** Opening PROVIDED RECORDS block **
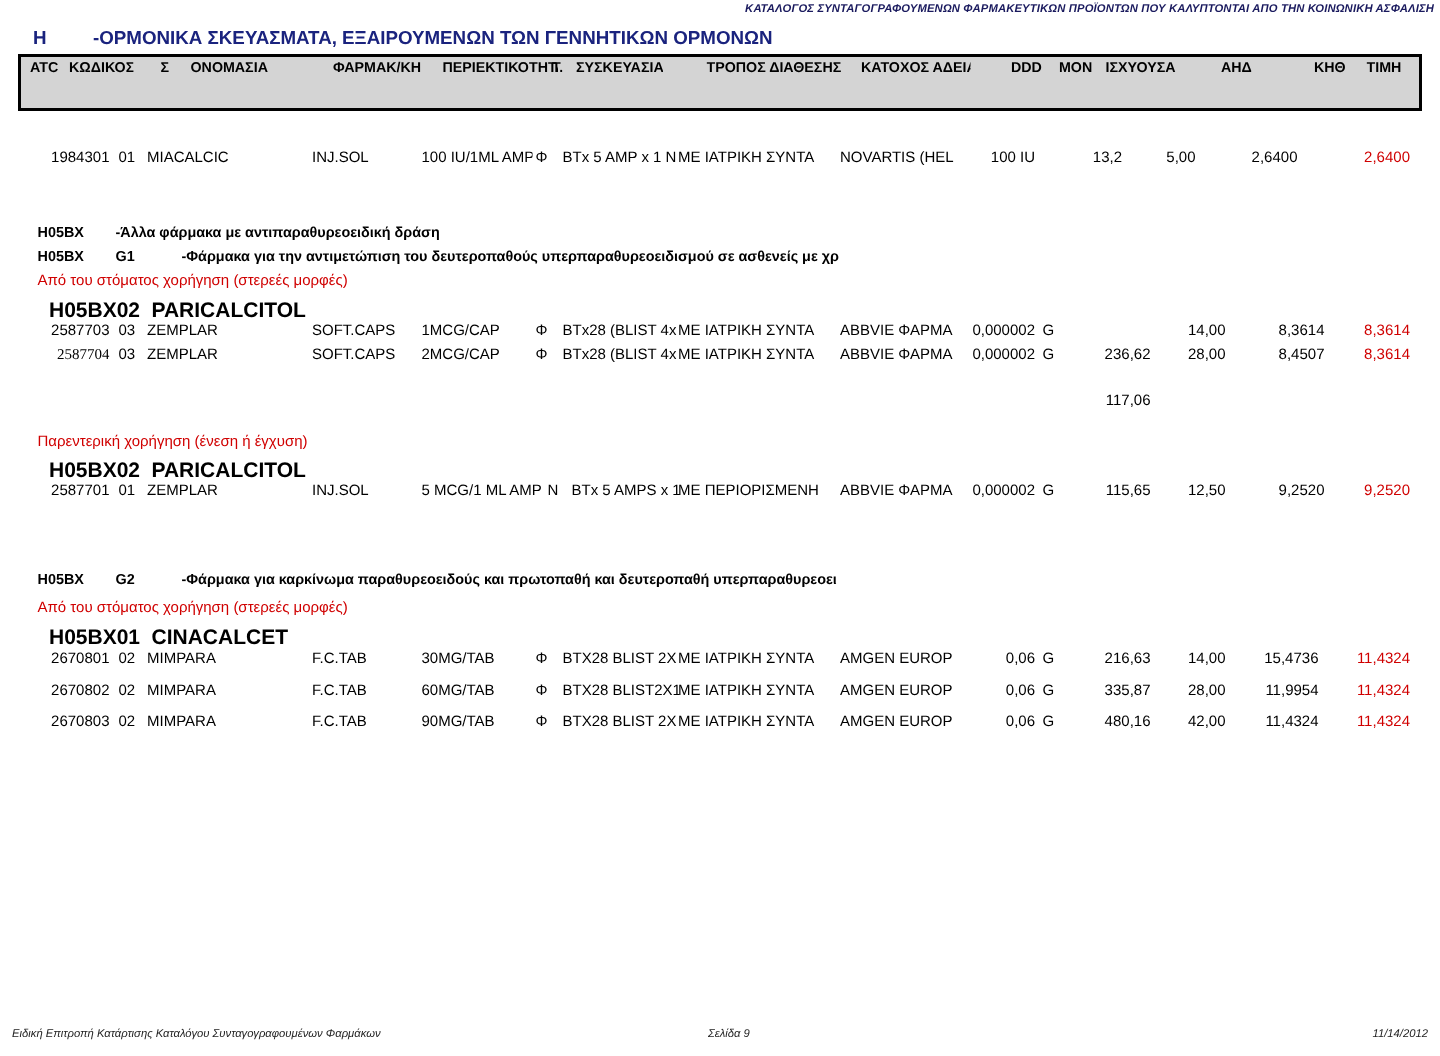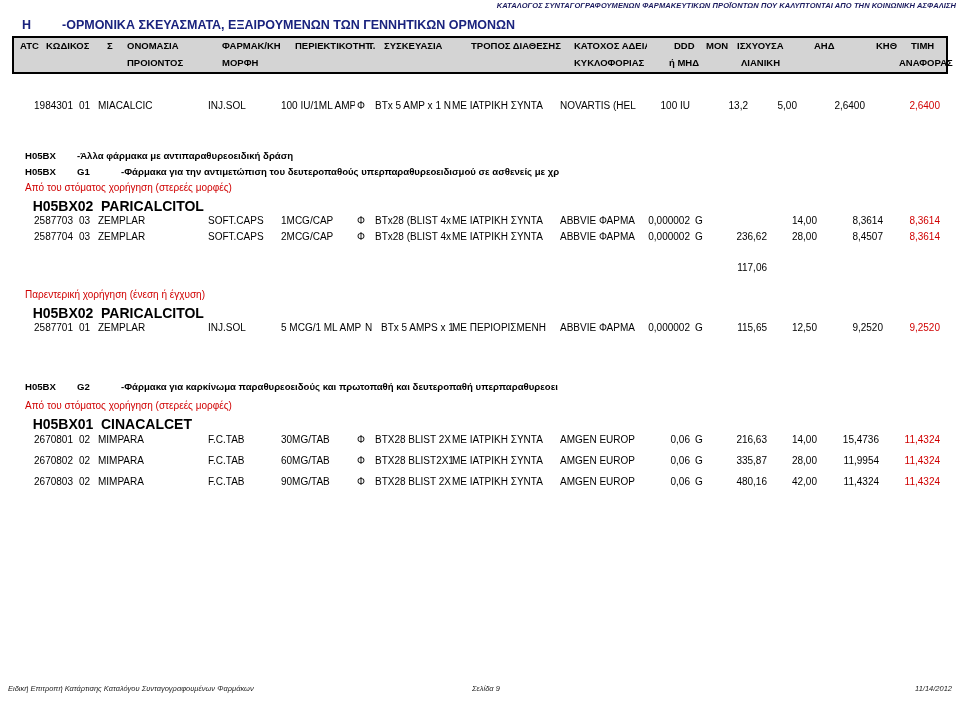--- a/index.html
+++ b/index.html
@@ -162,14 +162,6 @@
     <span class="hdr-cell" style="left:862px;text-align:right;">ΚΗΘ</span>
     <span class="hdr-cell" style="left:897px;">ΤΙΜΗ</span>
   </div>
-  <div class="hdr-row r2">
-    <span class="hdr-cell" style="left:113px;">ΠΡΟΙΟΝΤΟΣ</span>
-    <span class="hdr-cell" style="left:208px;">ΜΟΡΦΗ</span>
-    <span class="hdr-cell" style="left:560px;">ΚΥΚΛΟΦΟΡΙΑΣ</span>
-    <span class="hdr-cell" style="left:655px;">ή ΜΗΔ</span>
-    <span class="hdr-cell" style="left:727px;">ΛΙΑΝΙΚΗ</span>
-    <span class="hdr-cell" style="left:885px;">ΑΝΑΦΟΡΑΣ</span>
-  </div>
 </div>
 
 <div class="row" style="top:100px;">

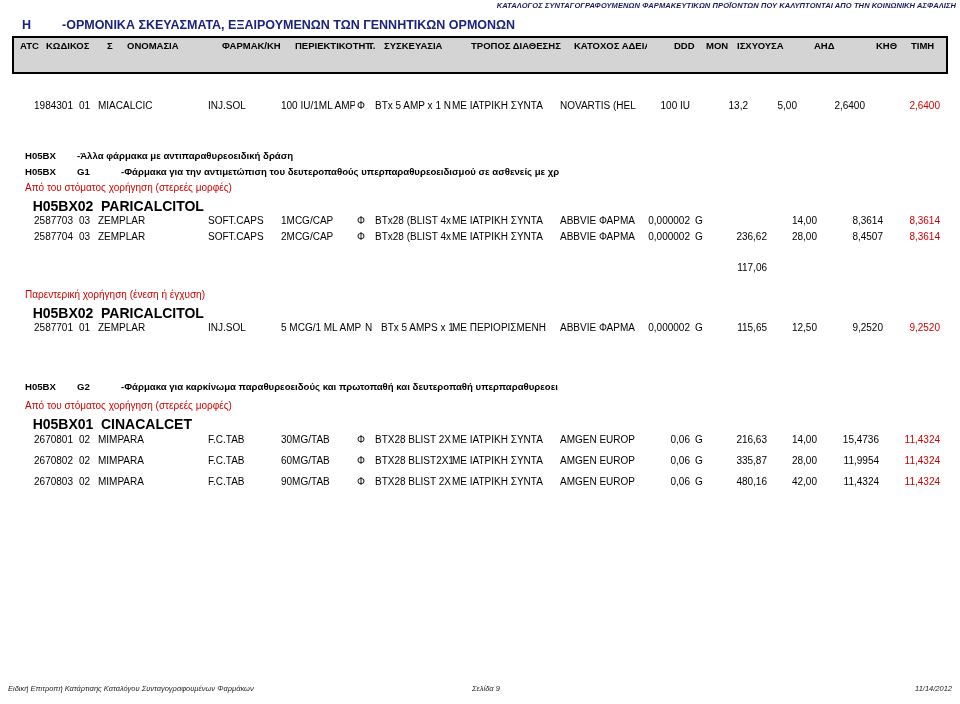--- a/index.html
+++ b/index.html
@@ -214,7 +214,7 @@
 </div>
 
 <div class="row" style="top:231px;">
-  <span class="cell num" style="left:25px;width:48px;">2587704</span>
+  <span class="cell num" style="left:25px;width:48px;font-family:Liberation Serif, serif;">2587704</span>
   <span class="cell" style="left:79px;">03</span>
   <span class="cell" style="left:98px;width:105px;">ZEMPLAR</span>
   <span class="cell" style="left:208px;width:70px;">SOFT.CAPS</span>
** Closing PROVIDED RECORDS block **
** Opening PROVIDED RECORDS block **
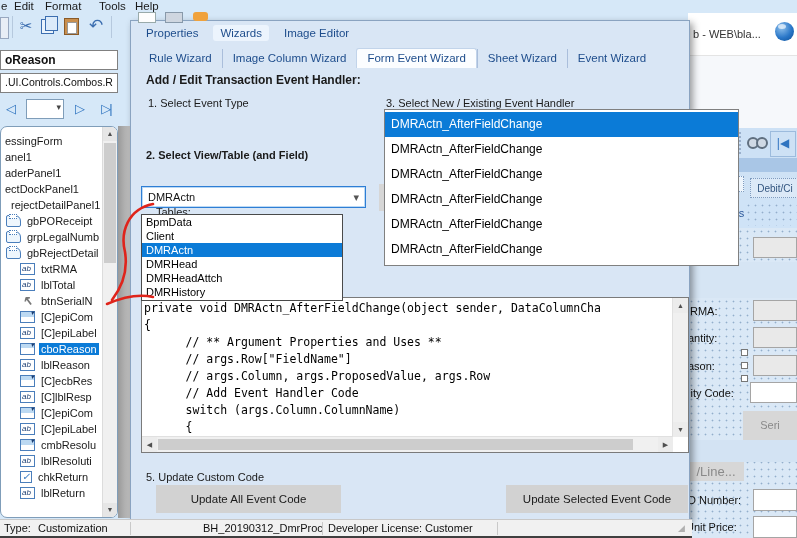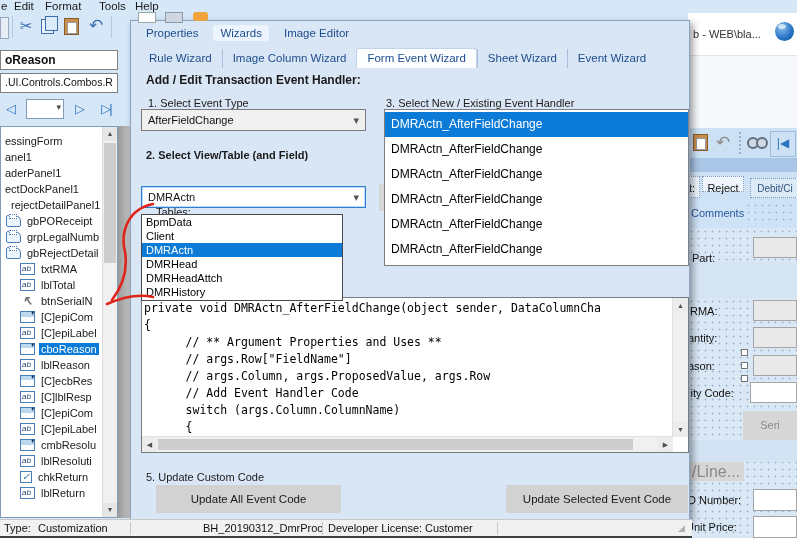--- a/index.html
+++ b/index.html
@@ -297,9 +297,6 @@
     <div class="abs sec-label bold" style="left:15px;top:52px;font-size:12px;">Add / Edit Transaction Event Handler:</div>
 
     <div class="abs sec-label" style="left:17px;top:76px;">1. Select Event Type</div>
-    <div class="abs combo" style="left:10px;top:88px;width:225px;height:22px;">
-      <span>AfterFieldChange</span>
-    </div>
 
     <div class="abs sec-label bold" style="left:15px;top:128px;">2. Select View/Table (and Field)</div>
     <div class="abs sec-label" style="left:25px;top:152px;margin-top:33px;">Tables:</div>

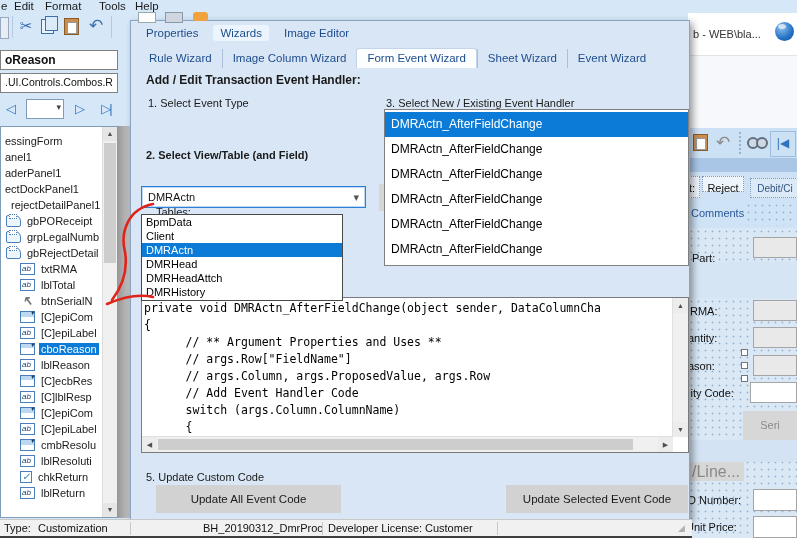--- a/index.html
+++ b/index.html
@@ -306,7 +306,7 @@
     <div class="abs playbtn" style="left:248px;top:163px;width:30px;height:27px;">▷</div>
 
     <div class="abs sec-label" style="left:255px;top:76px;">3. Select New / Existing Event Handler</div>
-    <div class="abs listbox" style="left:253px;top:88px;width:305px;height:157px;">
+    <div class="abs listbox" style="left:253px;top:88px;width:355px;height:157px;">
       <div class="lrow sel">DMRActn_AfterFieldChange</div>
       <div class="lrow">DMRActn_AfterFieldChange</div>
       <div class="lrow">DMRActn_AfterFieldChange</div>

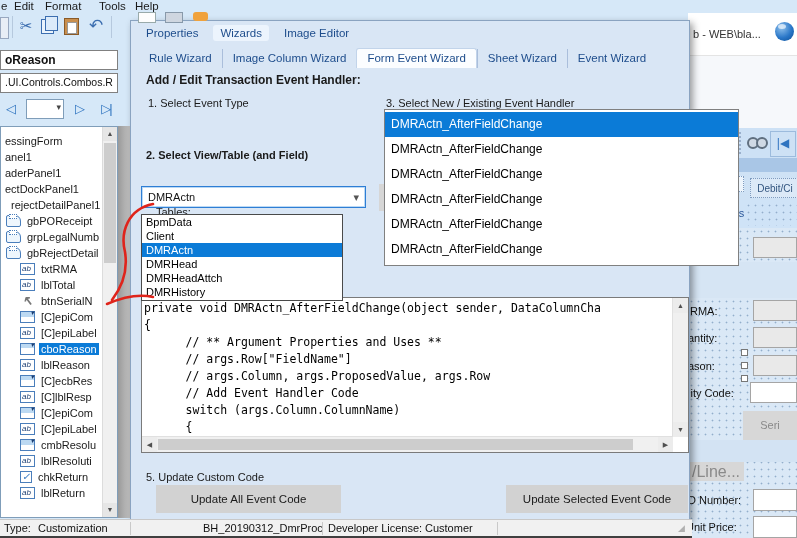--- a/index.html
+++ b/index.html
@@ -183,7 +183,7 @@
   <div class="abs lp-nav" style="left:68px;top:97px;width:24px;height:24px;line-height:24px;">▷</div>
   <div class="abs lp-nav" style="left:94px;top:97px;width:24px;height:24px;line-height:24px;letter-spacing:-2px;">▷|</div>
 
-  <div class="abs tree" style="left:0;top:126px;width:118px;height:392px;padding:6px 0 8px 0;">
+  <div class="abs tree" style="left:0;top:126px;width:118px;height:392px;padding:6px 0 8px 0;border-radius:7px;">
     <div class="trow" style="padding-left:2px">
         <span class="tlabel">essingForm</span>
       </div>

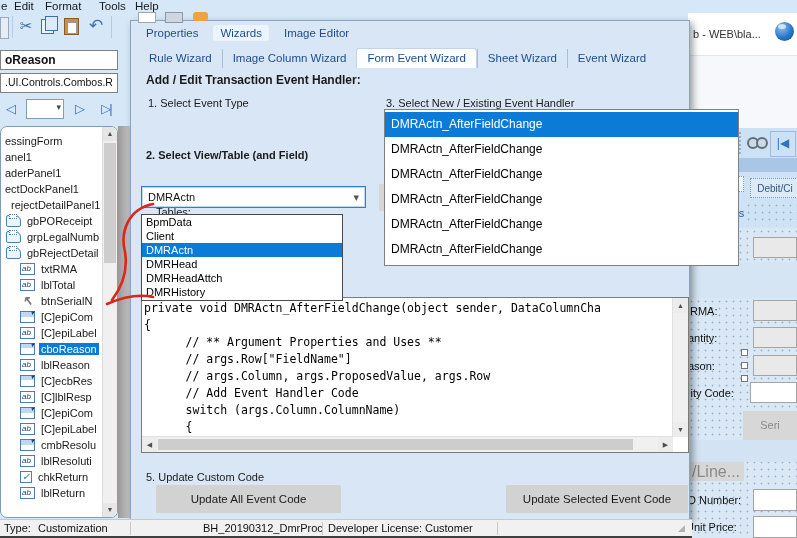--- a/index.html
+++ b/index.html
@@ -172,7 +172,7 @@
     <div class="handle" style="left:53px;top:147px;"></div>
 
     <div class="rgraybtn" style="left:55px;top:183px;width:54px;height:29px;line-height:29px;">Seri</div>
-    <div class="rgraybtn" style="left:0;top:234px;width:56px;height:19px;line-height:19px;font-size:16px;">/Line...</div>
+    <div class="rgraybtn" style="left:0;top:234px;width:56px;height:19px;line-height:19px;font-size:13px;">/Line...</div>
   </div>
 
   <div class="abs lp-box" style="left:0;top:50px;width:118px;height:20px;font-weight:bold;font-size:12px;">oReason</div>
** Closing PROVIDED RECORDS block **
*PROMPT*
Take every line above where "font" appears and copy it.

*ANSWER AREA*
+  <span class="cell num" style="left:25px;width:48px;font-family:Liberation Serif, serif;">2587704</span>
     <div class="abs sec-label bold" style="left:15px;top:52px;font-size:12px;">Add / Edit Transaction Event Handler:</div>
-    <div class="rgraybtn" style="left:0;top:234px;width:56px;height:19px;line-height:19px;font-size:16px;">/Line...</div>
+    <div class="rgraybtn" style="left:0;top:234px;width:56px;height:19px;line-height:19px;font-size:13px;">/Line...</div>
   <div class="abs lp-box" style="left:0;top:50px;width:118px;height:20px;font-weight:bold;font-size:12px;">oReason</div>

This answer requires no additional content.